A study published in the Journal of Critical Care , conducted with the participation of the D'Or Institute for Research and Education (IDOR), investigated how to measure efficiency in the use of resources for patients with severe community-acquired pneumonia (CAP), an illness contracted outside hospital settings and most common among older adults.
Severe CAP represents one of the greatest challenges for ICUs. It requires complex resources, ranging from prolonged hospitalizations to respiratory support, directly affecting hospitals' ability to deliver quality care. Despite its relevance, traditional methods of evaluating hospital performance do not always take patient severity into account, which undermines fair comparisons between institutions and hinders more effective management strategies.
Risk-adjusted care
To address this problem, researchers tested the Standardized Length of Stay Ratio (SLOSR), a tool developed with machine learning techniques, a branch of Artificial Intelligence. The aim was to determine whether SLOSR could predict, in a patient risk–adjusted way, the appropriate length of ICU stay. This would allow for more accurate comparisons across hospitals, highlighting both overuse and underuse of resources.

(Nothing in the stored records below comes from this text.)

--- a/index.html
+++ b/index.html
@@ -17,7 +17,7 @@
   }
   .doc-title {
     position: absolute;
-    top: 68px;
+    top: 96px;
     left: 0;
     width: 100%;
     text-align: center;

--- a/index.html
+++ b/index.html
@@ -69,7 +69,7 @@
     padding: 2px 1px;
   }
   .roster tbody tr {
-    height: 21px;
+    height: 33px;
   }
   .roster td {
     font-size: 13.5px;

The study was retrospective and multicenter, analyzing 16,985 adult CAP admissions in 220 ICUs across 57 Brazilian hospitals during 2023. Variables such as age, comorbidities, need for mechanical ventilation, and disease severity were taken into account.
A machine learning model was applied to predict expected length of stay, allowing researchers to calculate the SLOSR as the ratio between observed and predicted times. To ensure robustness, they performed strict statistical validation, including calibration plots, cross-validation, and error metrics, confirming the model's alignment with clinical reality.
Key findings
Median length of stay was four days, and approximately 28% of patients required ventilatory support. The model showed strong explanatory power with low prediction errors, reinforcing SLOSR's potential as a reliable indicator of resource efficiency across ICUs.

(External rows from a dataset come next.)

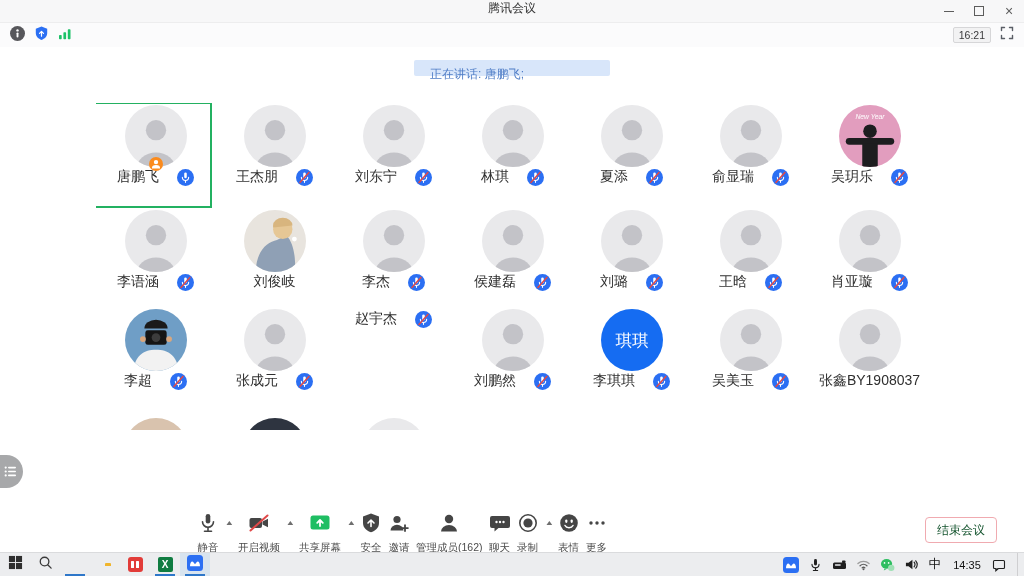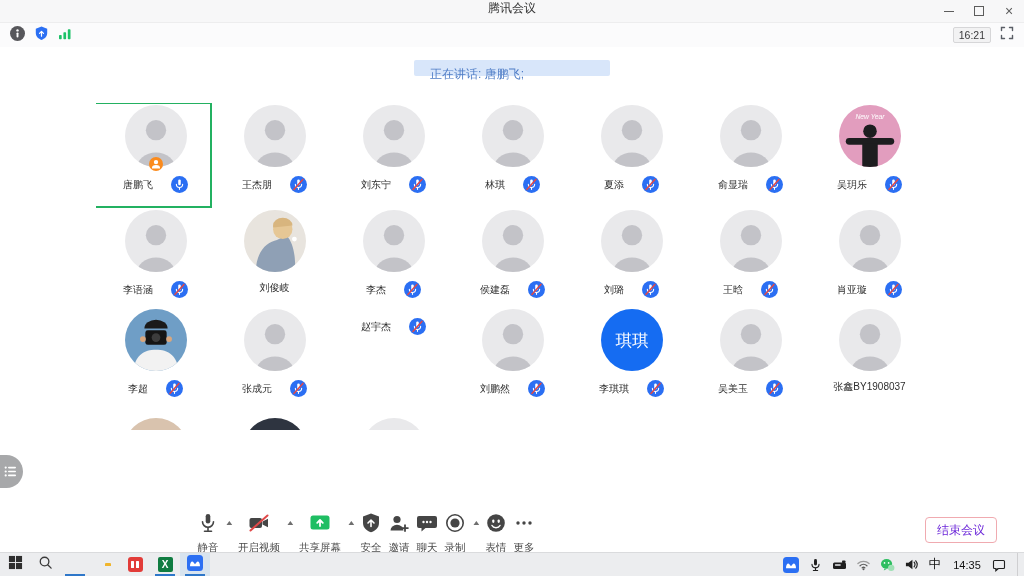--- a/index.html
+++ b/index.html
@@ -38,7 +38,7 @@
                       border:2px solid #23b161;pointer-events:none}
   .avatar-wrap{position:relative;width:62px;height:62px}
   .host-badge{position:absolute;left:50%;bottom:-4px;transform:translateX(-50%);line-height:0}
-  .name-row{display:flex;align-items:center;gap:18px;margin-top:9px;font-size:10px;color:#2f2f2f;white-space:nowrap}
+  .name-row{display:flex;align-items:center;gap:18px;margin-top:1px;font-size:14px;color:#2f2f2f;white-space:nowrap}
   .mic{width:17px;height:17px;line-height:0}
   .partial-avatar{width:62px;height:62px;border-radius:50%}
 

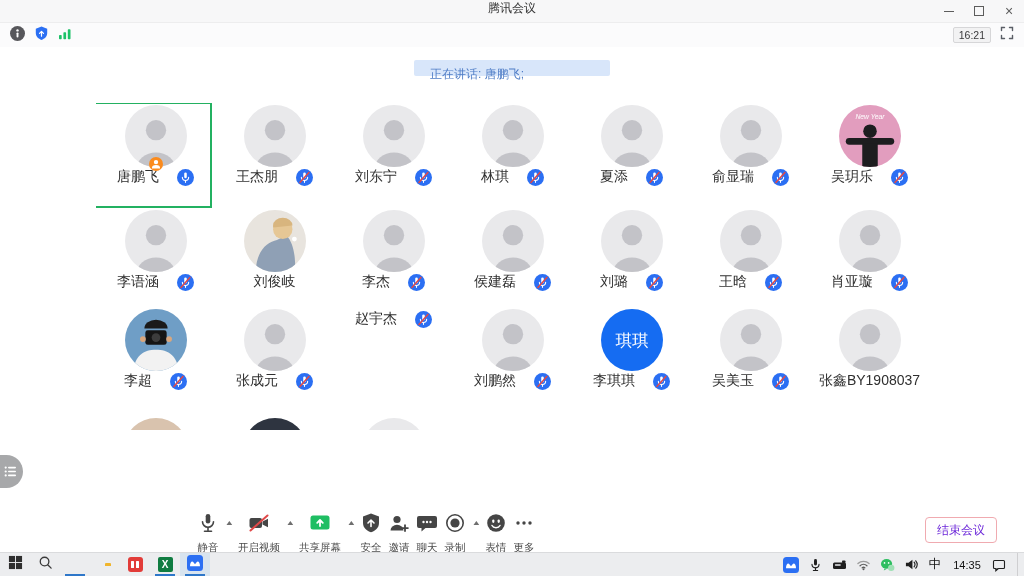--- a/index.html
+++ b/index.html
@@ -53,7 +53,7 @@
   .tb-label{font-size:10.5px;white-space:nowrap;color:#4c4c4c}
   .tb-arrow{position:absolute;right:-14px;top:7px;font-size:7px;color:#6f6f6f;transform:scaleX(1.4)}
   .end-btn{position:absolute;right:27px;top:517px;width:72px;height:26px;border:1px solid #f0aab0;
-           border-radius:4px;color:#6d28d9;font-size:12px;background:#fffefe;
+           border-radius:4px;color:#14532d;font-size:12px;background:#fffefe;
            display:flex;align-items:center;justify-content:center;box-sizing:border-box}
 
   

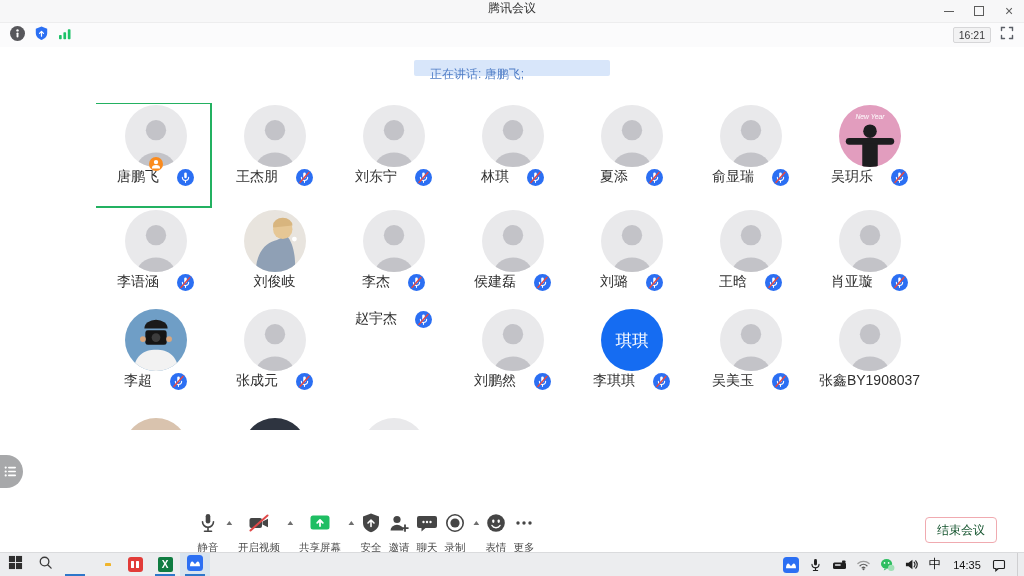--- a/index.html
+++ b/index.html
@@ -689,6 +689,13 @@
     </div>
     <div class="tb-item">
       <span><svg width="22" height="22" viewBox="0 0 22 22">
+          <circle cx="11" cy="7" r="4.2" fill="#454545"></circle>
+          <path d="M3 19.5 a8 6.5 0 0 1 16 0 z" fill="#454545"></path>
+        </svg></span>
+      <span class="tb-label">管理成员(162)</span>
+    </div>
+    <div class="tb-item">
+      <span><svg width="22" height="22" viewBox="0 0 22 22">
           <path d="M3 4 h16 a2 2 0 0 1 2 2 v8 a2 2 0 0 1 -2 2 h-9.5 l-4 3.6 v-3.6 H3 a2 2 0 0 1 -2 -2 V6 a2 2 0 0 1 2 -2 z" fill="#454545"></path>
           <g fill="#fff">
             <circle cx="7.5" cy="10" r="1.2"></circle>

The study demonstrates that SLOSR could be a valuable tool for hospitals and healthcare managers, enabling ICU performance evaluation adjusted for patient severity. This approach helps identify where resources are being used efficiently and where waste may be occurring. Researchers, however, note that further investigations are needed to test the method's applicability in other contexts, such as different countries and healthcare systems.